BACKGROUND AND PURPOSE: It has been suggested that a postprandial accumulation of triglyceride-rich lipoproteins promotes the development of atherosclerosis. This study was designed to test the hypothesis that postprandial lipemia is independently associated with intima-media thickening of the extracranial carotid arteries. METHODS: Forty-seven middle-aged, moderately hypercholesterolemic individuals were recruited for a 1-day study of the lipemic response to a standard high-fat test meal. The formula was fed at a dose of 65 g fat/m2 body surface area, after a 14-hour fast, and blood was obtained for triglyceride analysis hourly for 8 hours. A baseline lipid profile was obtained. Each subject underwent a carotid ultrasound examination. The extent of alimentary lipemia (peak triglyceride response) was correlated with the carotid artery wall thickness as measured by B-mode ultrasound.
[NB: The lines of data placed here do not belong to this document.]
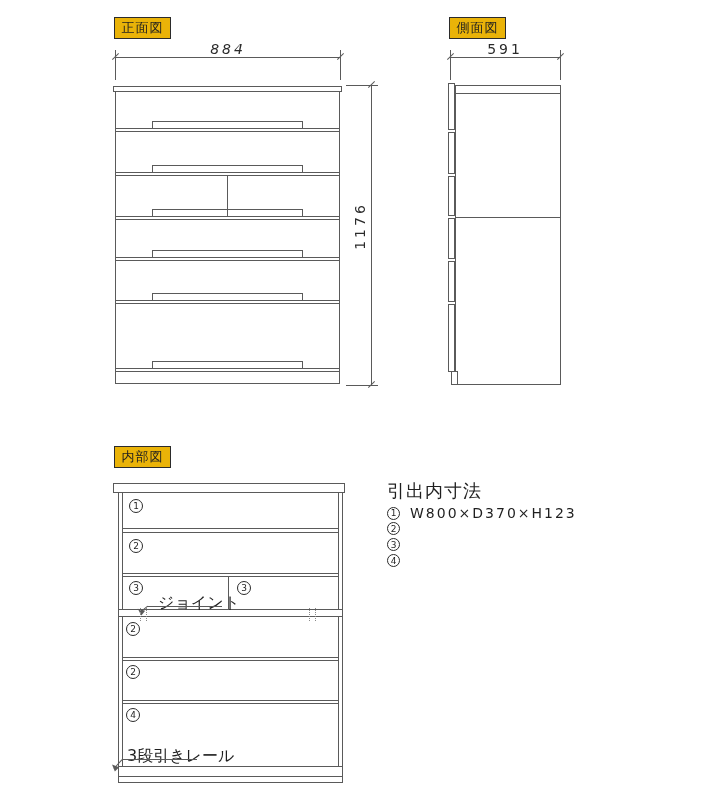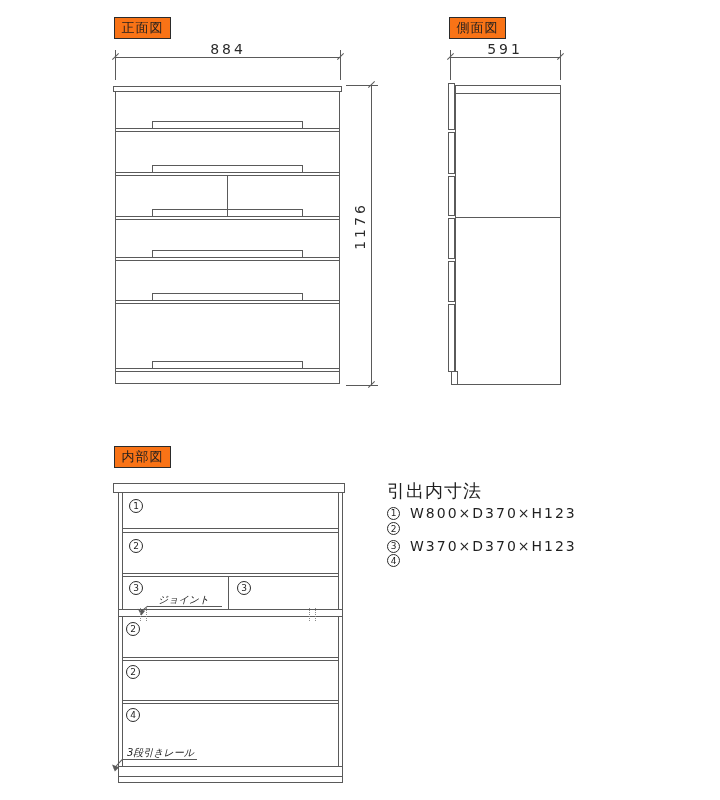--- a/index.html
+++ b/index.html
@@ -10,44 +10,44 @@
   html,body{margin:0;padding:0;background:#fff;}
   body{font-family:"DejaVu Sans","Liberation Sans",sans-serif;color:var(--text);}
   #stage{position:relative;width:720px;height:800px;background:var(--bg);overflow:hidden;}
   .abs{position:absolute;}
   .hline{height:0;border-top:1px solid var(--line);}
   .vline{width:0;border-left:1px solid var(--line);}
   .rect{border:1px solid var(--line);background:#fff;box-sizing:border-box;}
   .band{box-sizing:border-box;border-top:1px solid var(--line);border-bottom:1px solid var(--line);background:#fff;}
   .bracket{box-sizing:border-box;border:1px solid var(--line);border-bottom:none;background:transparent;}
   .labelbox{box-sizing:border-box;border:1px solid #2b2b2b;display:flex;align-items:center;justify-content:center;
-            font-size:13px;letter-spacing:1px;color:var(--text);background:#f97316;}
+            font-size:13px;letter-spacing:1px;color:var(--text);background:#eab308;}
   .dimtext{font-size:14px;letter-spacing:3px;color:#2b2b2b;text-align:center;}
   .vdimtext{display:flex;align-items:center;justify-content:center;transform:rotate(-90deg);}
   .tick{width:9px;height:0;border-top:1px solid var(--line);transform:rotate(-45deg);}
   .circle-num{box-sizing:border-box;width:14px;height:14px;border:1px solid #2b2b2b;border-radius:50%;
               display:flex;align-items:center;justify-content:center;font-size:9px;color:var(--text);background:#fff;}
-  .ann{font-size:10px;color:var(--text);white-space:nowrap;font-style:italic;}
+  .ann{font-size:16px;color:var(--text);white-space:nowrap;}
   .dotv{width:0;border-left:1px dotted #8a8a8a;}
   .arrow{width:0;height:0;border-top:3px solid transparent;border-bottom:3px solid transparent;border-right:7px solid var(--line);}
   .spec-row{display:flex;align-items:center;gap:10px;}
   .spec-text{font-size:14px;letter-spacing:2px;color:var(--text);white-space:nowrap;}
   .spec-title{font-size:18px;letter-spacing:1px;color:var(--text);white-space:nowrap;}
   .strip-tick{box-sizing:border-box;background:#fff;border-top:1px solid var(--line);border-bottom:1px solid var(--line);}
 </style>
 </head>
 <body>
 
 <div id="stage">
 
   <div class="abs labelbox" style="left:114px;top:17px;width:57px;height:22px;">
     <span>正面図</span>
   </div>
 
-  <div class="abs dimtext" style="left:197px;top:41px;width:62px;">884</div>
+  <div class="abs dimtext" style="left:197px;top:41px;width:62px;font-style:italic;">884</div>
   <div class="abs hline" style="left:115px;top:57px;width:225px;"></div>
   <div class="abs vline" style="left:115px;top:50px;height:30px;"></div>
   <div class="abs vline" style="left:340px;top:50px;height:30px;"></div>
   <div class="abs tick" style="left:111px;top:56px;"></div>
   <div class="abs tick" style="left:336px;top:56px;"></div>
 
   <div class="abs dimtext vdimtext" style="left:339px;top:212px;width:42px;height:28px;">1176</div>
   <div class="abs vline" style="left:371px;top:85px;height:300px;"></div>
   <div class="abs hline" style="left:346px;top:85px;width:32px;"></div>
   <div class="abs hline" style="left:346px;top:385px;width:32px;"></div>
@@ -160,21 +160,20 @@
   </div>
   <div class="abs spec-row" style="left:387px;top:522px;">
     <span class="circle-num" style="width:13px;height:13px;">
       <span>2</span>
     </span>
   </div>
   <div class="abs spec-row" style="left:387px;top:538px;">
     <span class="circle-num" style="width:13px;height:13px;">
       <span>3</span>
     </span>
-    <span class="spec-text">W370×D370×H123</span>
   </div>
   <div class="abs spec-row" style="left:387px;top:554px;">
     <span class="circle-num" style="width:13px;height:13px;">
       <span>4</span>
     </span>
   </div>
 
 </div>
 
 </body></html>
RESULTS: Univariate analyses indicated an inverse correlation between peak triglyceride response and high density lipoprotein cholesterol concentration and a direct correlation with male sex, baseline triglyceride concentration, background fat intake, and waist-to-hip ratio. Of these, the only variable that showed a univariate correlation with B-mode score was peak triglyceride response. Age and cigarette smoking were also correlated with B-mode score in univariate analyses. The correlation coefficient (r = 0.52) between peak triglyceride response to a fat-rich meal and B-mode score was significant (p less than 0.002) and remained so in multivariate analysis. Forward-selection stepwise regression resulted in the inclusion of only peak triglyceride response (p = 0.001) and smoking history (p = 0.005) as important predictors of carotid wall thickness in a linear model. CONCLUSIONS: The association between lipemic response and carotid wall thickness suggests that prolonged exposure of arterial wall cells to triglyceride-rich chylomicron remnants enhances the atherogenic process.